» **To do**
After finding the line that includes "Peppa Pig Big" in the records below, transcribe it and each line after it through the last, exactly, and add nothing.

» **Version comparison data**
..............................

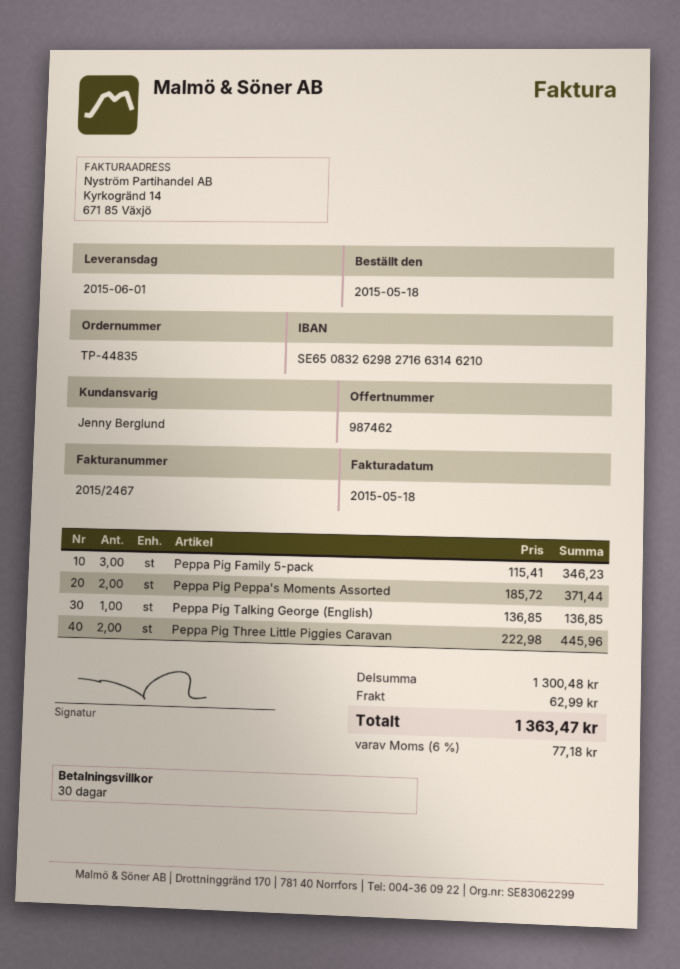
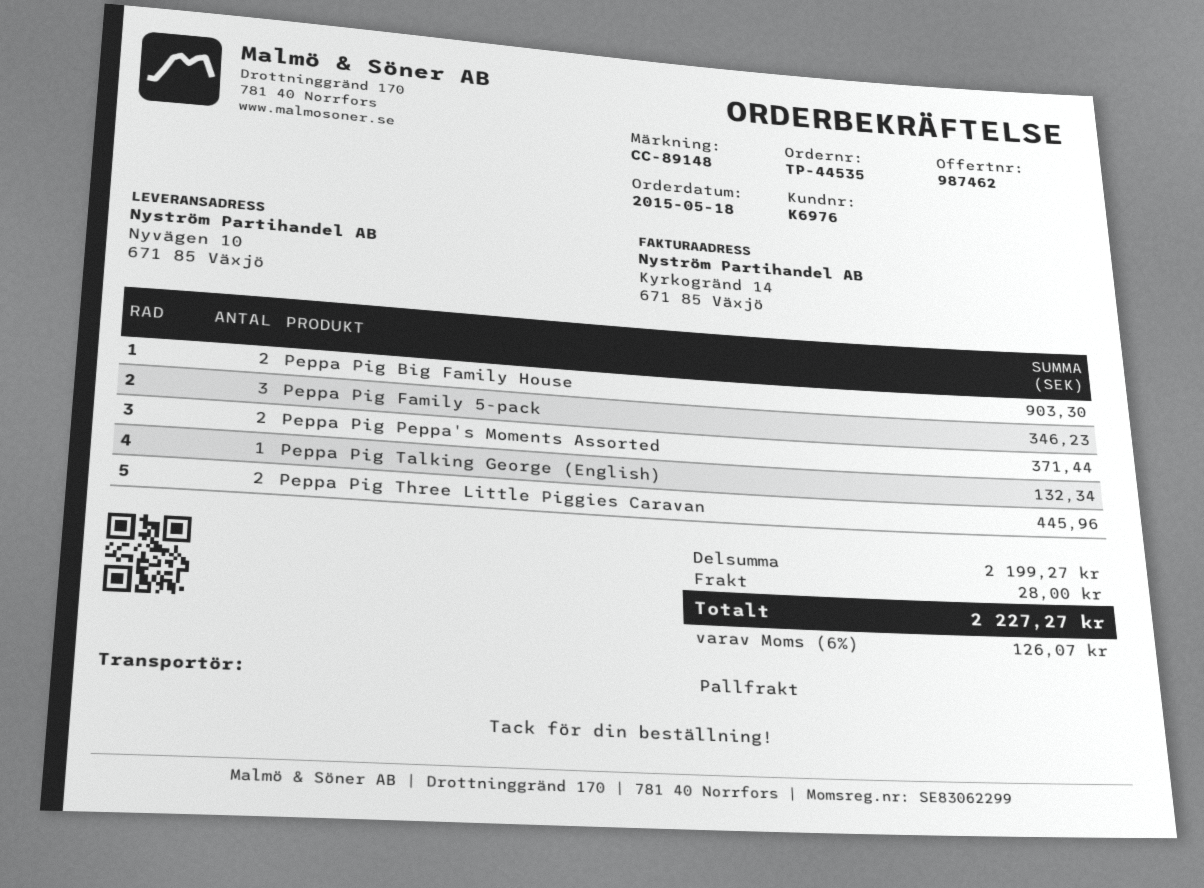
order number: TP-44835 -> TP-44535
Peppa Pig Talking George (English): 1 for 136.85 -> 1 for 132.34
Peppa Pig Big Family House: none -> 2 for 903.30
subtotal: 1300.48 -> 2199.27
shipping: 62.99 -> 28.00
tax: 6% = 77.18 -> 6% = 126.07
total: 1363.47 -> 2227.27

..............................

» **Task result**
Peppa Pig Big Family House: none -> 2 for 903.30
subtotal: 1300.48 -> 2199.27
shipping: 62.99 -> 28.00
tax: 6% = 77.18 -> 6% = 126.07
total: 1363.47 -> 2227.27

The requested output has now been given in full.